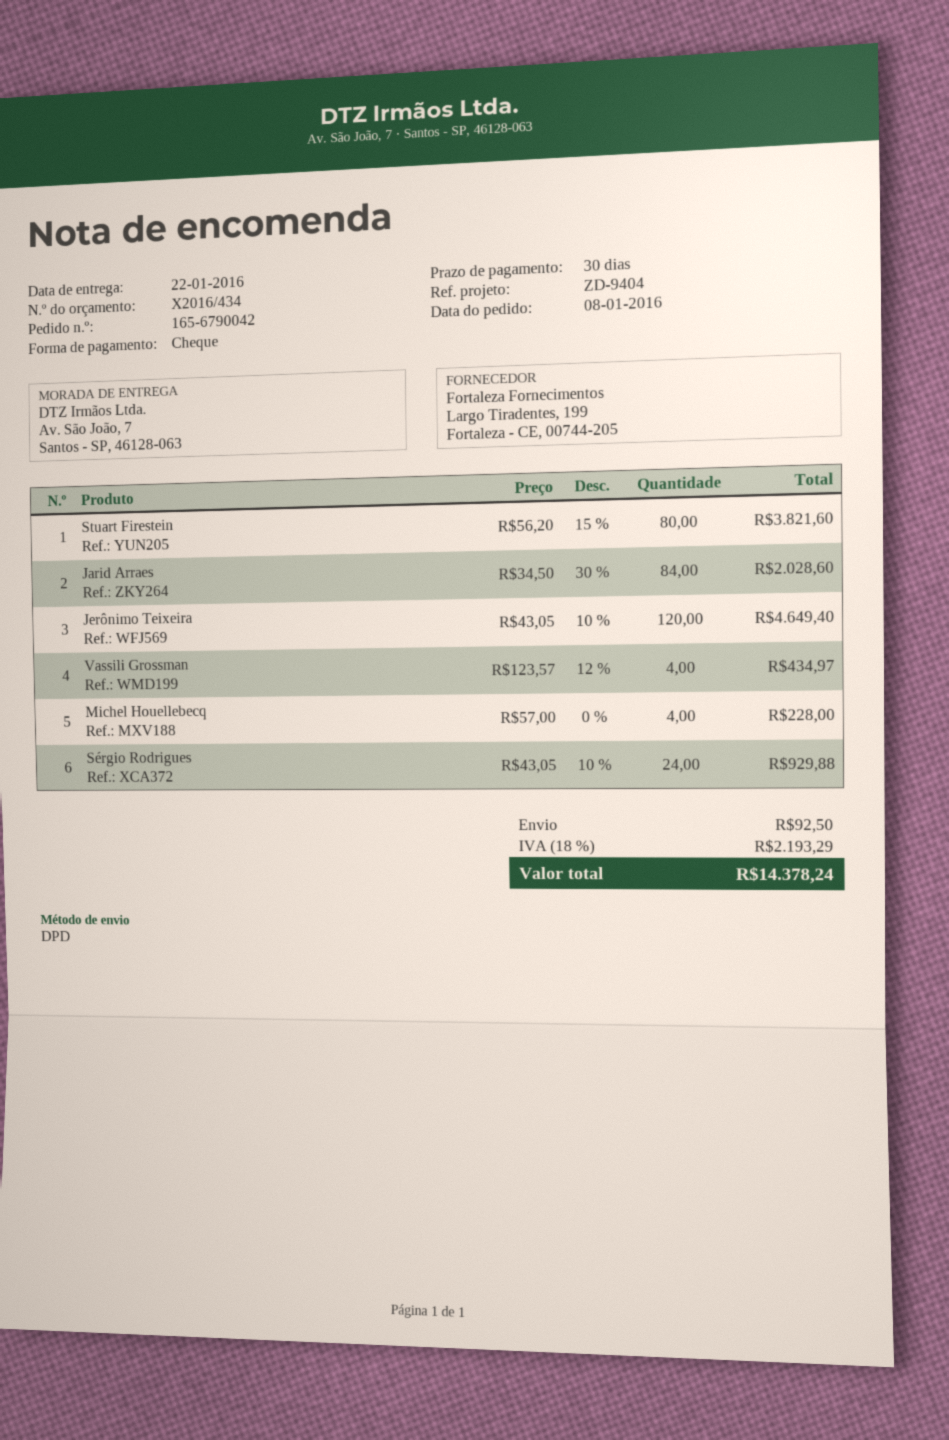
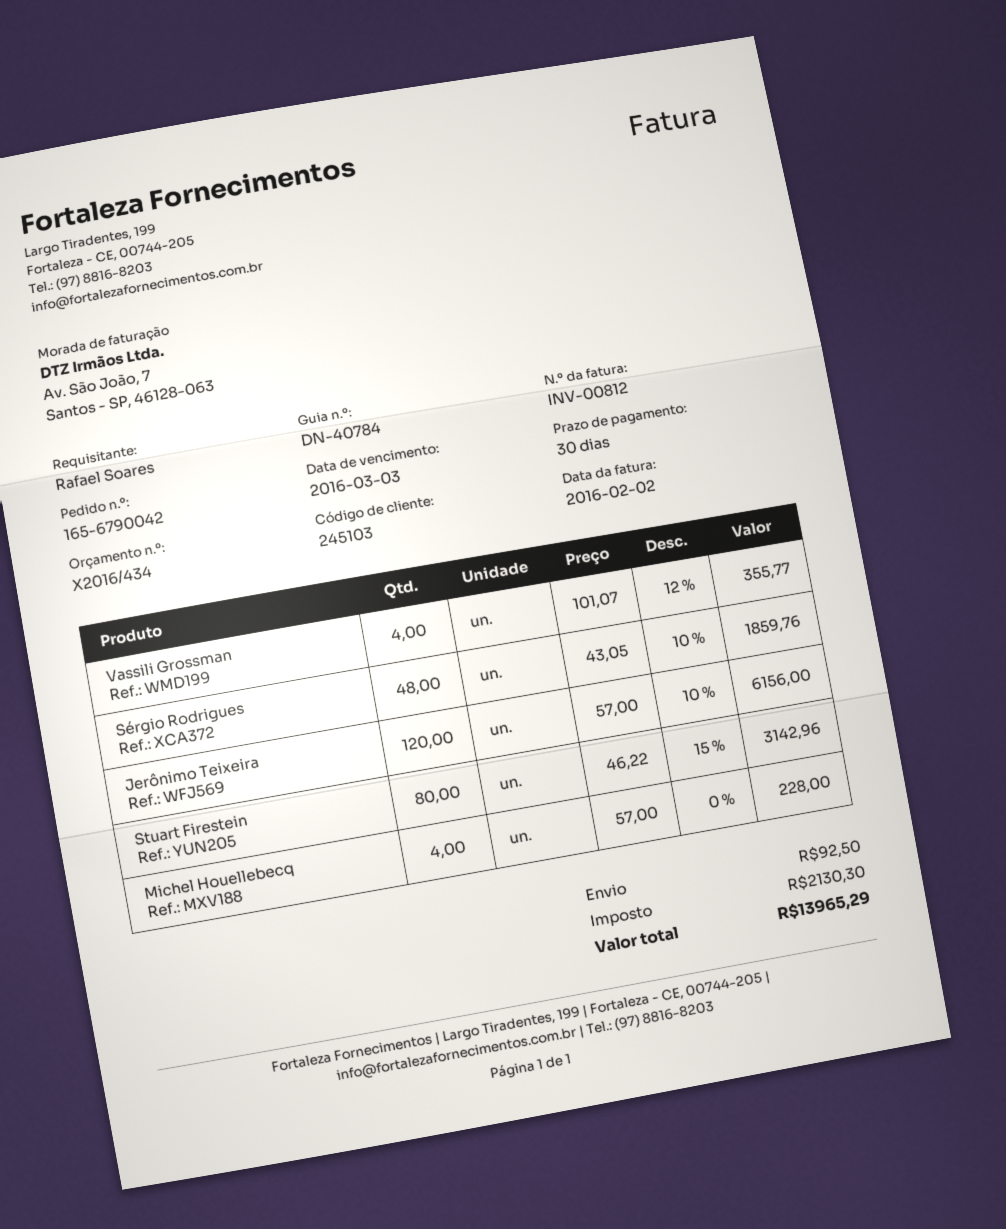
Stuart Firestein: 80 x 56.20 - 15% = 3821.60 -> 80 x 46.22 - 15% = 3142.96
Jarid Arraes: 84 x 34.50 - 30% = 2028.60 -> none
Jerônimo Teixeira: 120 x 43.05 - 10% = 4649.40 -> 120 x 57.00 - 10% = 6156.00
Vassili Grossman: 4 x 123.57 - 12% = 434.97 -> 4 x 101.07 - 12% = 355.77
Sérgio Rodrigues: 24 x 43.05 - 10% = 929.88 -> 48 x 43.05 - 10% = 1859.76
tax: 2193.29 -> 2130.30
total: 14378.24 -> 13965.29

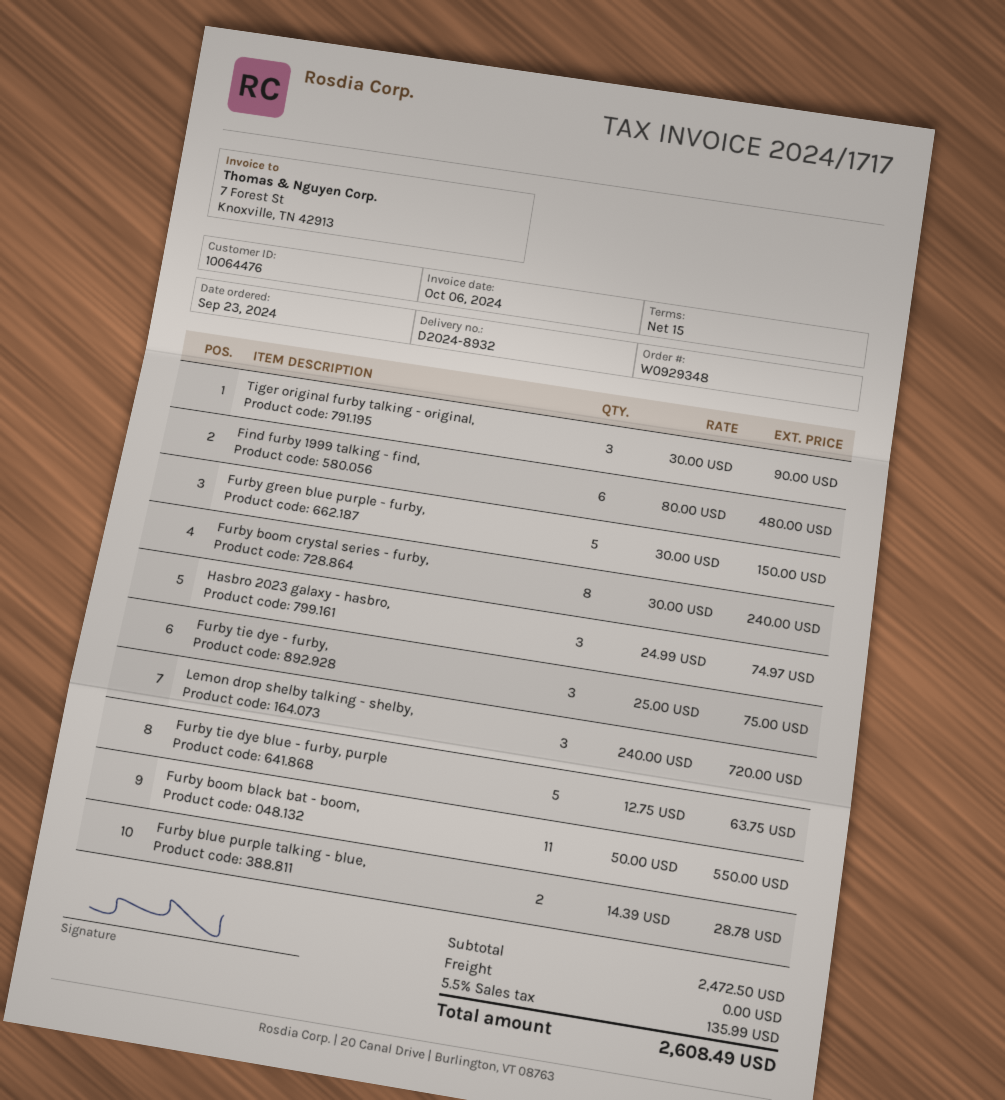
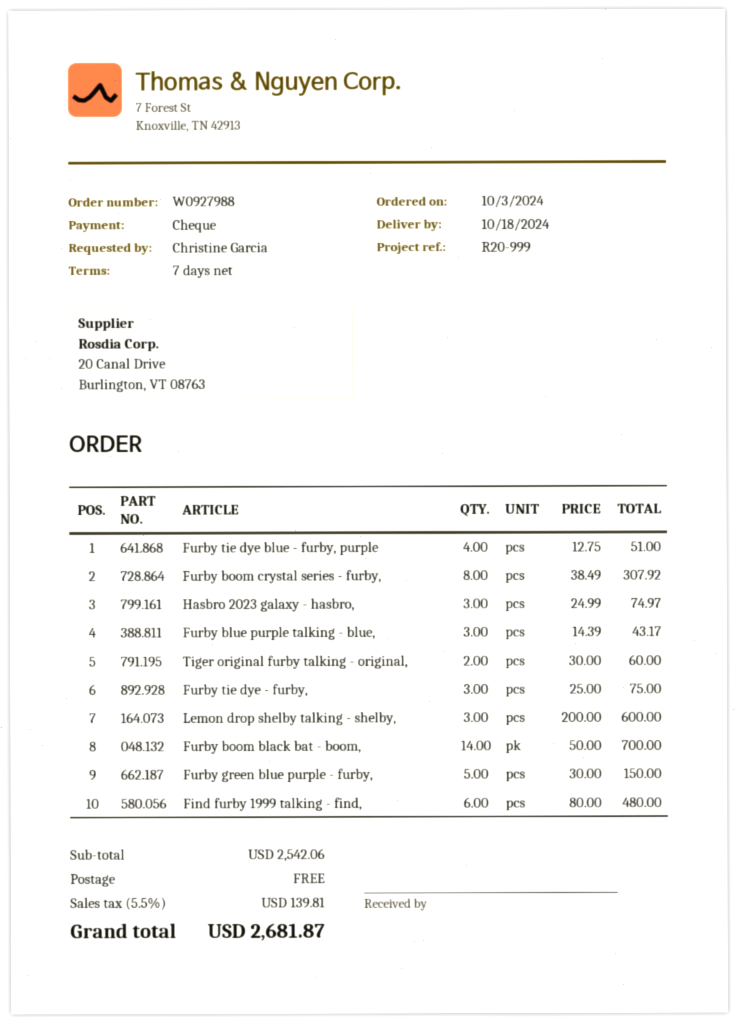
order number: W0929348 -> W0927988
order date: 2024-09-23 -> 2024-10-03
payment terms: 15 days -> 7 days
Tiger original furby talking - original,: 3 x 30.00 = 90.00 -> 2 x 30.00 = 60.00
Furby boom crystal series - furby,: 8 x 30.00 = 240.00 -> 8 x 38.49 = 307.92
Lemon drop shelby talking - shelby,: 3 x 240.00 = 720.00 -> 3 x 200.00 = 600.00
Furby tie dye blue - furby, purple: 5 x 12.75 = 63.75 -> 4 x 12.75 = 51.00
Furby boom black bat - boom,: 11 x 50.00 = 550.00 -> 14 x 50.00 = 700.00
Furby blue purple talking - blue,: 2 x 14.39 = 28.78 -> 3 x 14.39 = 43.17
subtotal: 2472.50 -> 2542.06
tax: 5.5% = 135.99 -> 5.5% = 139.81
total: 2608.49 -> 2681.87

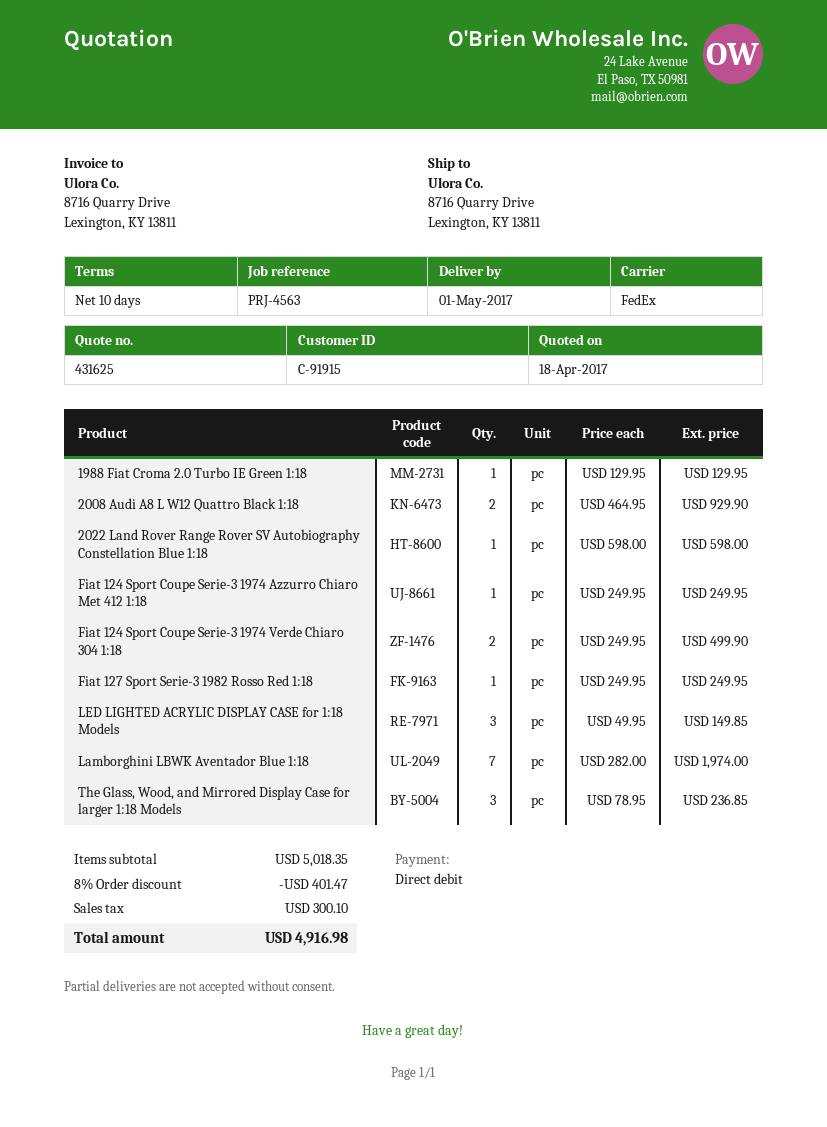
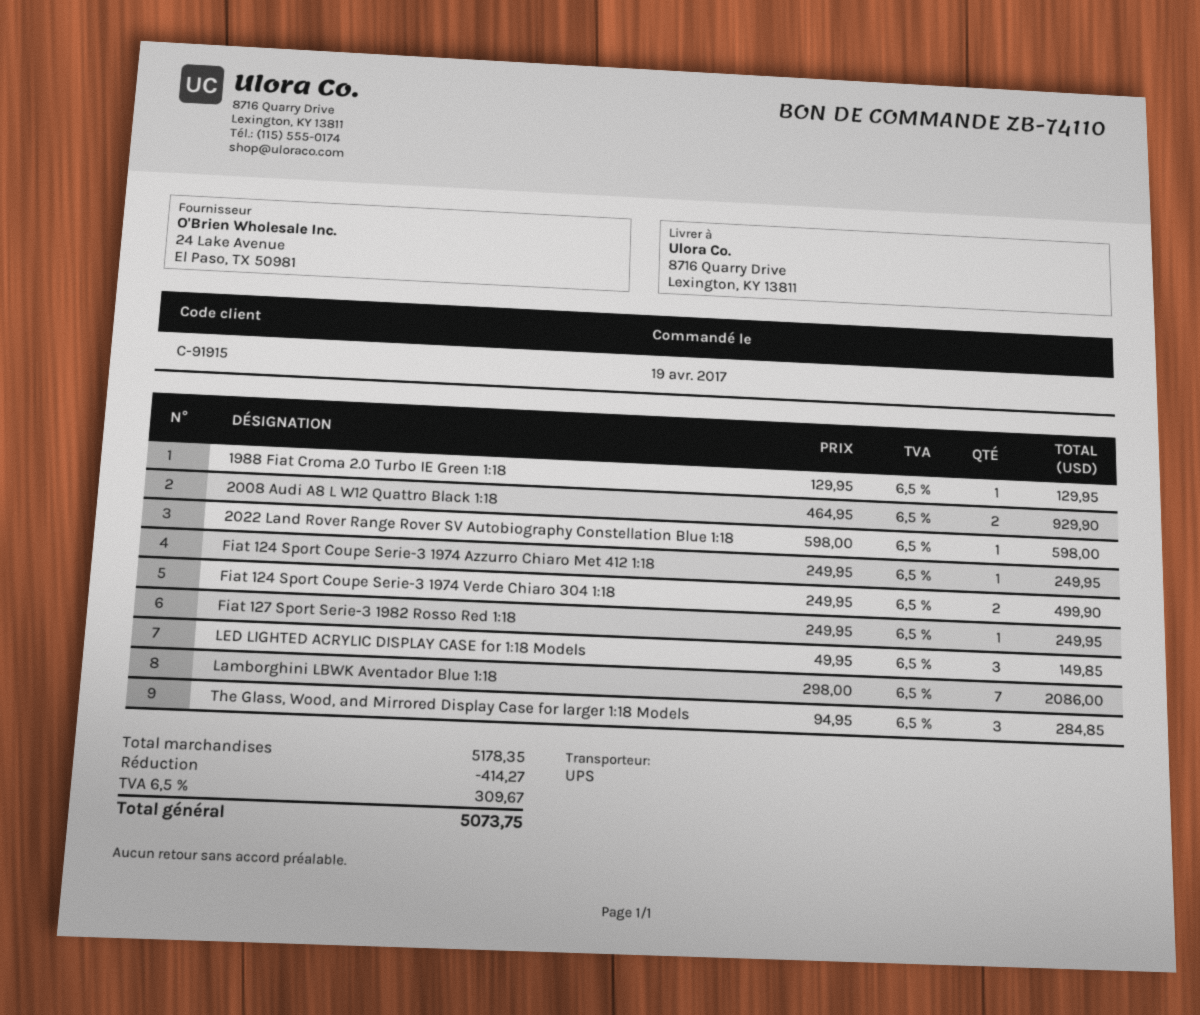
shipping method: FedEx -> UPS
Lamborghini LBWK Aventador Blue 1:18: 7 x 282.00 = 1974.00 -> 7 x 298.00 = 2086.00
The Glass, Wood, and Mirrored Display Case for larger 1:18 Models: 3 x 78.95 = 236.85 -> 3 x 94.95 = 284.85
subtotal: 5018.35 -> 5178.35
discount: 401.47 -> 414.27
tax: 300.10 -> 309.67
total: 4916.98 -> 5073.75

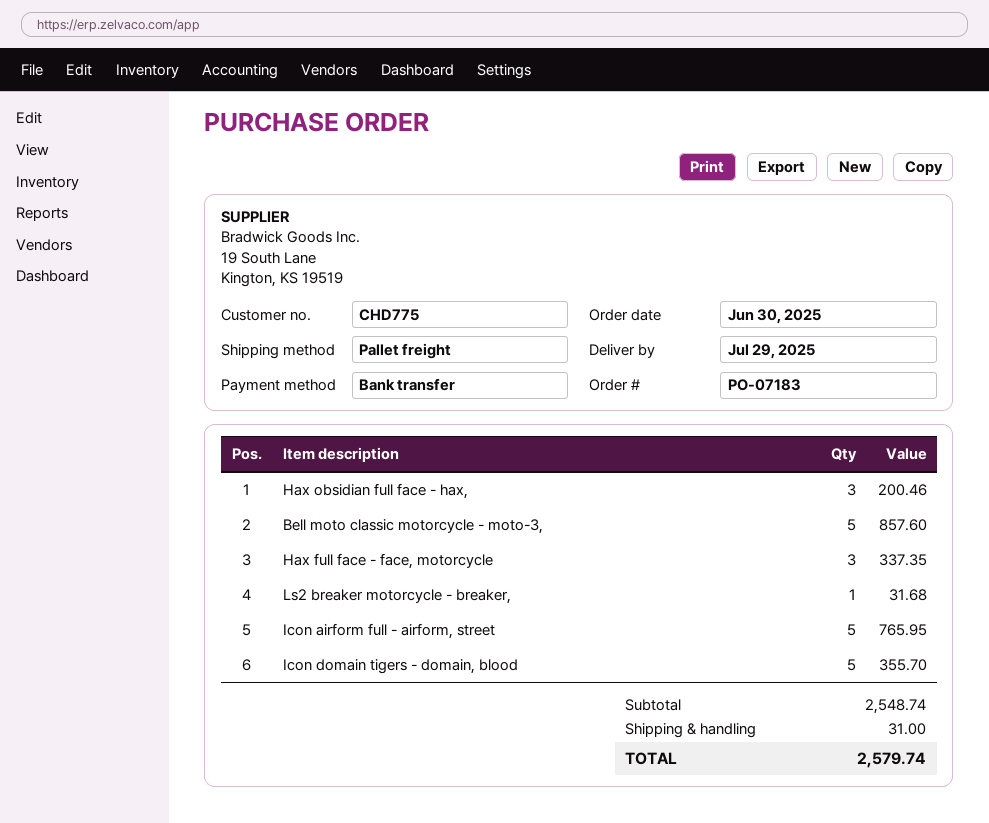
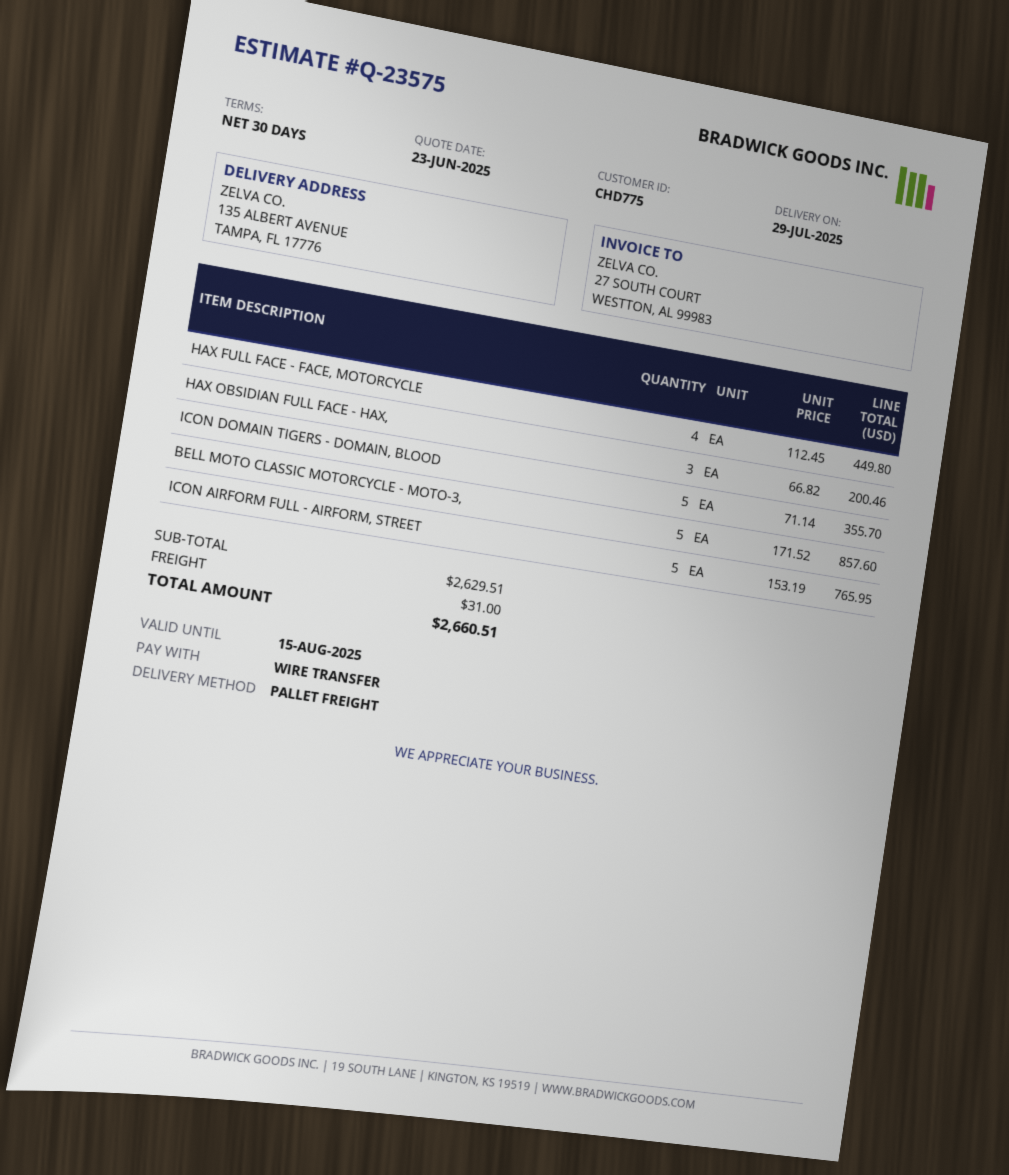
Hax full face - face, motorcycle: 3 for 337.35 -> 4 for 449.80
Ls2 breaker motorcycle - breaker,: 1 for 31.68 -> none
subtotal: 2548.74 -> 2629.51
total: 2579.74 -> 2660.51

• _Task objective_: From the records above, return exactly the lines running from the one that contains "The Glass, Wood, and" down to the one that contains "subtotal: 2548.74 -> 2629.51", both included, without any pictures.

• _Response area_:
The Glass, Wood, and Mirrored Display Case for larger 1:18 Models: 3 x 78.95 = 236.85 -> 3 x 94.95 = 284.85
subtotal: 5018.35 -> 5178.35
discount: 401.47 -> 414.27
tax: 300.10 -> 309.67
total: 4916.98 -> 5073.75

Hax full face - face, motorcycle: 3 for 337.35 -> 4 for 449.80
Ls2 breaker motorcycle - breaker,: 1 for 31.68 -> none
subtotal: 2548.74 -> 2629.51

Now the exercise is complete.